▸ **Description of the task**
Return every line of the data below that includes the string "dari".

BEGIN Data for processing

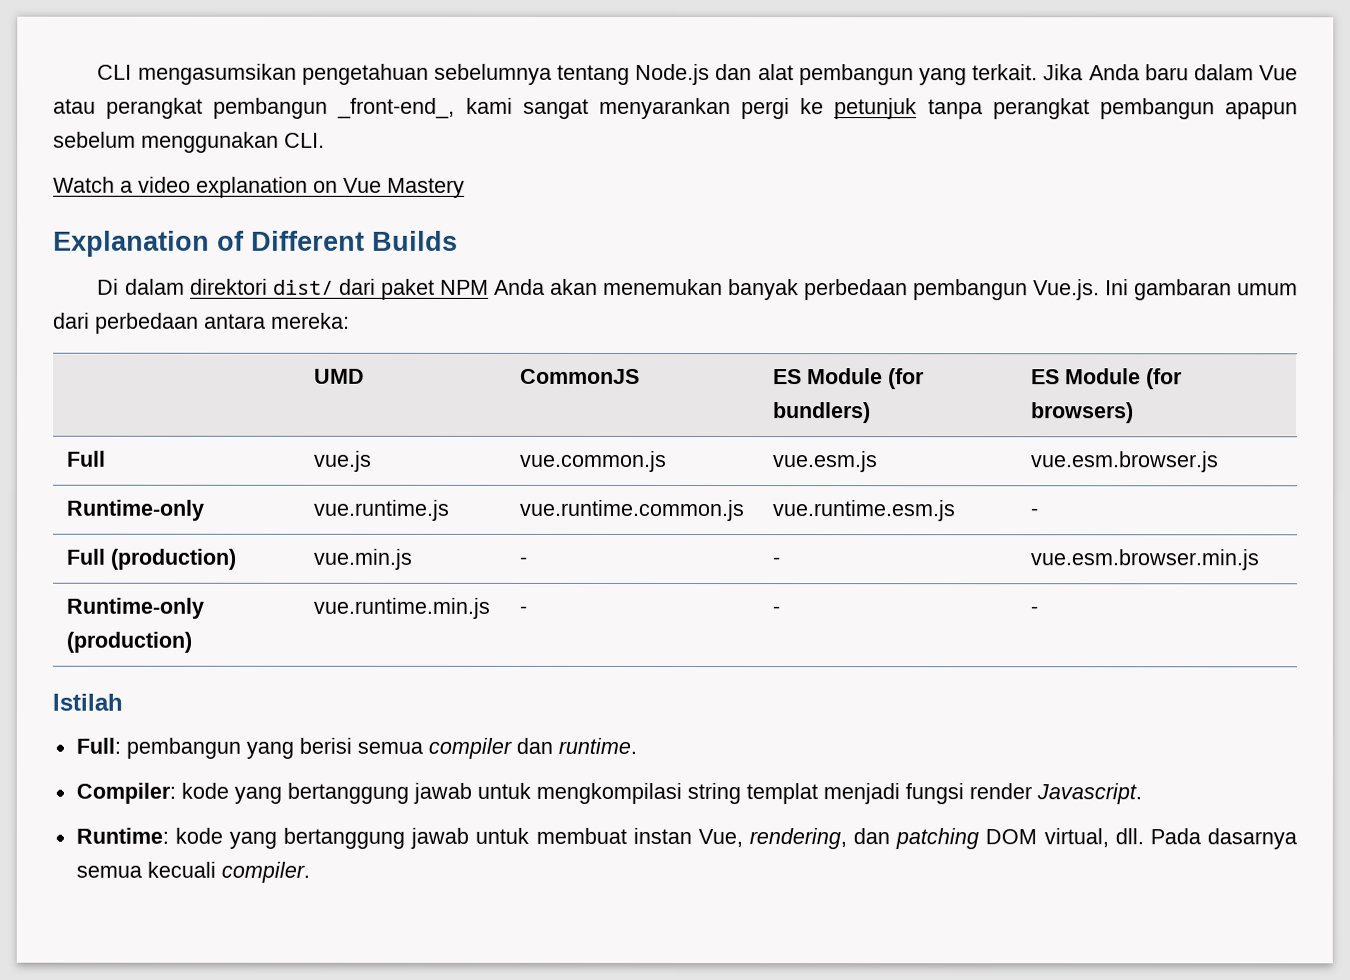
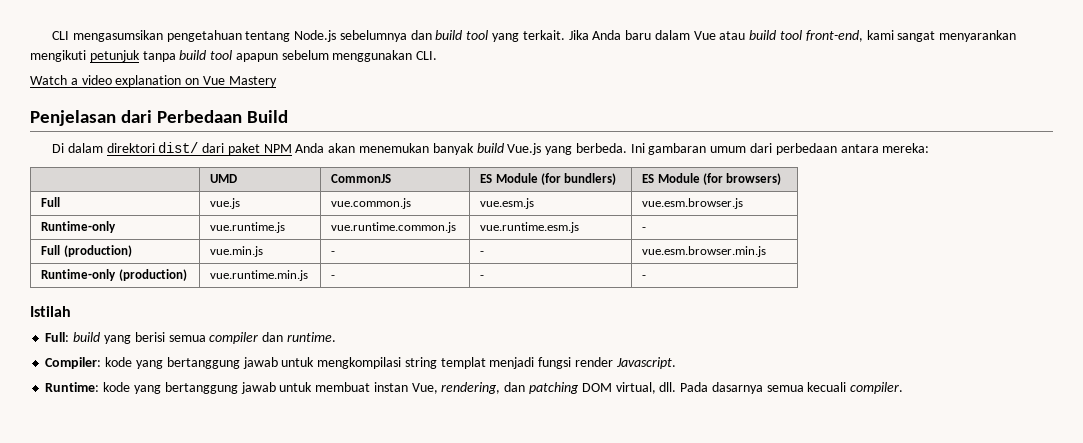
- CLI mengasumsikan pengetahuan sebelumnya tentang Node.js dan alat pembangun yang terkait.
+ CLI mengasumsikan pengetahuan tentang Node.js sebelumnya dan build tool yang terkait.
- Jika Anda baru dalam Vue atau perangkat pembangun _front-end_, kami sangat menyarankan pergi ke petunjuk tanpa perangkat pembangun apapun sebelum menggunakan CLI.
+ Jika Anda baru dalam Vue atau build tool front-end, kami sangat menyarankan mengikuti petunjuk tanpa build tool apapun sebelum menggunakan CLI.
- Explanation of Different Builds
+ Penjelasan dari Perbedaan Build
- Di dalam direktori dist/ dari paket NPM Anda akan menemukan banyak perbedaan pembangun Vue.js. Ini gambaran umum dari perbedaan antara mereka:
+ Di dalam direktori dist/ dari paket NPM Anda akan menemukan banyak build Vue.js yang berbeda. Ini gambaran umum dari perbedaan antara mereka:
- Full: pembangun yang berisi semua compiler dan runtime.
+ Full: build yang berisi semua compiler dan runtime.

END Data for processing

▸ **Result**
+ Penjelasan dari Perbedaan Build
- Di dalam direktori dist/ dari paket NPM Anda akan menemukan banyak perbedaan pembangun Vue.js. Ini gambaran umum dari perbedaan antara mereka:
+ Di dalam direktori dist/ dari paket NPM Anda akan menemukan banyak build Vue.js yang berbeda. Ini gambaran umum dari perbedaan antara mereka:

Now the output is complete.